Chisari and colleagues reviewed a consecutive series of 2,310 patients who had outpatient TKA and 231 patients who had outpatient unicompartmental knee arthroplasty (UKA). The surgeries were performed by 31 surgeons at two hospitals from 2018 to 2019. Patients who had a hospital stay of less than two midnights qualified as outpatients. To determine facility costs, researchers compared implant costs, medications, supplies and personnel costs between the groups using a time-driven activity-based costing algorithm.
Patients in the TKA group had higher mean implant costs ($3,403) and overall hospital costs ($6,350) when compared with patients who had UKA, which had costs of $3,081 for implants and $5,594 for overall hospital costs.
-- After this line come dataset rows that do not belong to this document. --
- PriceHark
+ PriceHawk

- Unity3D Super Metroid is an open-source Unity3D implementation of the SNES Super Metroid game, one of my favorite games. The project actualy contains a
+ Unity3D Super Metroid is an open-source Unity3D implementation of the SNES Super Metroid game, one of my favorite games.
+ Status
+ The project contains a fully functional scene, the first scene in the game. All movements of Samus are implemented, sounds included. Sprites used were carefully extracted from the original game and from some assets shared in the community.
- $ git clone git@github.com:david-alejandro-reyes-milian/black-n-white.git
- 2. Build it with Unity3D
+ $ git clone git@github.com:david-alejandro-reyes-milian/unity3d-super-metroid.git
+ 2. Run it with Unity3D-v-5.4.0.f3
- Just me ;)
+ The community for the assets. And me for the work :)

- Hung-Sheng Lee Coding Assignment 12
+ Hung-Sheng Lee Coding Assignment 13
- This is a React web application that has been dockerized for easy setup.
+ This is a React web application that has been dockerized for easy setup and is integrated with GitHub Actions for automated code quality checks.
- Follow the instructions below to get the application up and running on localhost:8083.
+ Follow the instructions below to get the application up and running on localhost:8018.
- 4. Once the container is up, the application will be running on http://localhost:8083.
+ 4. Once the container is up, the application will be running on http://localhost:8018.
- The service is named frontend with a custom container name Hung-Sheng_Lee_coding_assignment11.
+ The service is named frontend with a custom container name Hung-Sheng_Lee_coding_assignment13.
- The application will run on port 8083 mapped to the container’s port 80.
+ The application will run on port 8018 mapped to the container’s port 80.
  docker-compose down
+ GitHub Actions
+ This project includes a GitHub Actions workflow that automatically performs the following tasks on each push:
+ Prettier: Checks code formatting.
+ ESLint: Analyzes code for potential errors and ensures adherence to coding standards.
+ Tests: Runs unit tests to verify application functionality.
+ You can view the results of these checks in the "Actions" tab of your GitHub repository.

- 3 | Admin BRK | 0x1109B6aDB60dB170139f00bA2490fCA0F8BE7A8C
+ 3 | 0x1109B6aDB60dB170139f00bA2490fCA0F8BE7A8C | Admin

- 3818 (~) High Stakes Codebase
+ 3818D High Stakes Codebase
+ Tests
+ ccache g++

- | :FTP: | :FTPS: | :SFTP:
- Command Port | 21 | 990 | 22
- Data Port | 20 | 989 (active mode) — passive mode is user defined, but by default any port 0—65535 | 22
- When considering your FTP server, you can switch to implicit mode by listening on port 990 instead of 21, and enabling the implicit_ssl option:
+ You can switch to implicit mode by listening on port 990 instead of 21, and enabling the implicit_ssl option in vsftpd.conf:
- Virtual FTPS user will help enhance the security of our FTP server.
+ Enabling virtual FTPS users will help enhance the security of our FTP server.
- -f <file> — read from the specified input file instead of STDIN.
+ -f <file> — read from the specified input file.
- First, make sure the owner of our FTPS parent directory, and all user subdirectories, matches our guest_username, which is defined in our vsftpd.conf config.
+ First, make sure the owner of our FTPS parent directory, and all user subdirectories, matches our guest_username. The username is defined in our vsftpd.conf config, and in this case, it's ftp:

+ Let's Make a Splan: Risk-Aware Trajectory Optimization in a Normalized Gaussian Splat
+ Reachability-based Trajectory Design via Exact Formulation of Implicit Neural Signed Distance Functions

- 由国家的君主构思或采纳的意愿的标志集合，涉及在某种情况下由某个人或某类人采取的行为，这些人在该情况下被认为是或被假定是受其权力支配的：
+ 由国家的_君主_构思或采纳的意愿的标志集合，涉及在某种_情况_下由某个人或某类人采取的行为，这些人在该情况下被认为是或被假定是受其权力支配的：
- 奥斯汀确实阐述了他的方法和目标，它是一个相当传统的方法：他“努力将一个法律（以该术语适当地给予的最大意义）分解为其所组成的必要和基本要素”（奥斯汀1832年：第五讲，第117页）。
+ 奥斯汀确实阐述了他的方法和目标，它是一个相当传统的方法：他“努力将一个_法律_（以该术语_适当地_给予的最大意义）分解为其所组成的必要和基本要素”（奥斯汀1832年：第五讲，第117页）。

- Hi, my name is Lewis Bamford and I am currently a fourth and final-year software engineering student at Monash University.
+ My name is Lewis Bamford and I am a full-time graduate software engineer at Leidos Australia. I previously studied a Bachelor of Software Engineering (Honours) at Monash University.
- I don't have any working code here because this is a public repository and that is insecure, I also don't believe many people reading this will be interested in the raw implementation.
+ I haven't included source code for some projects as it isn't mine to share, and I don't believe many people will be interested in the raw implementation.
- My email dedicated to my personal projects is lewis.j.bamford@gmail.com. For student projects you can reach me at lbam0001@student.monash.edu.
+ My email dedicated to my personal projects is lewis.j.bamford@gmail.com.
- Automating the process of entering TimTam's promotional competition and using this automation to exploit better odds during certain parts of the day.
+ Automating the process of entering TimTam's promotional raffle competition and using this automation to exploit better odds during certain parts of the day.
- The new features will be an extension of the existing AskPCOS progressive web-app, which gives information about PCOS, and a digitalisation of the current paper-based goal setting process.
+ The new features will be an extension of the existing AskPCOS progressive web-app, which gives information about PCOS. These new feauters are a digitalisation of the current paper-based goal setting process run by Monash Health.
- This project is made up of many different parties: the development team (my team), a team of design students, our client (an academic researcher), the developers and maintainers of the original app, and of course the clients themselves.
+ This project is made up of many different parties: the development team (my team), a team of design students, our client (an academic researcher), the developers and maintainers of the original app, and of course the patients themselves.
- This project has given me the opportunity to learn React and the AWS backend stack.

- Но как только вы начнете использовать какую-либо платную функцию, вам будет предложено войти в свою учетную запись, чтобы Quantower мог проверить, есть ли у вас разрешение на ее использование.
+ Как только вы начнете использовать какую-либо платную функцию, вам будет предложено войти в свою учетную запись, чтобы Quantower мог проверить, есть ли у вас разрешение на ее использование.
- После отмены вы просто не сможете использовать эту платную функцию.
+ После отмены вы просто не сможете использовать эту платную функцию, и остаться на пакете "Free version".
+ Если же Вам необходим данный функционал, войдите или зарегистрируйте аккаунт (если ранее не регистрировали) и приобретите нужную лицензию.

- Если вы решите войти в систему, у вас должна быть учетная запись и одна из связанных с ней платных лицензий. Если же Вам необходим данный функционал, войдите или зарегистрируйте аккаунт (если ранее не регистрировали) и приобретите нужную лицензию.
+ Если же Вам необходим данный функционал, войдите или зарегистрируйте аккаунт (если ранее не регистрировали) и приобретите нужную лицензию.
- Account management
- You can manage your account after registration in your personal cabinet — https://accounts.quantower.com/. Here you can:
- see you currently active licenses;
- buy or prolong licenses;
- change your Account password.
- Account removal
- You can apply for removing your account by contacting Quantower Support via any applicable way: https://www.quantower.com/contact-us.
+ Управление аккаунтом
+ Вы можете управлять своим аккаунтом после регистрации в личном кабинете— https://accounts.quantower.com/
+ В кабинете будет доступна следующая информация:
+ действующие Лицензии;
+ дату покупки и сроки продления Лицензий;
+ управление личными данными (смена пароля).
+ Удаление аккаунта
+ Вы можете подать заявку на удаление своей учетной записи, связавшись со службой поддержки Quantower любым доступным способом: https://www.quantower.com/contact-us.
TKA patients also had a greater length of stay at 1.2 days compared with 0.5 days for patients in the UKA group. Patients who had TKA had a greater postoperative personnel costs of $783 compared with $166 for patients who had UKA. Chisari said outpatient TKA, when controlled for comorbidities, was associated with an $820 mean increase in overall facility costs compared with outpatient UKA.
“Surgeons and hospitals that are in some way saving money for CMS should not be financially penalized for performing cost-effective outpatient TKA procedure when it is considered appropriate,” he said.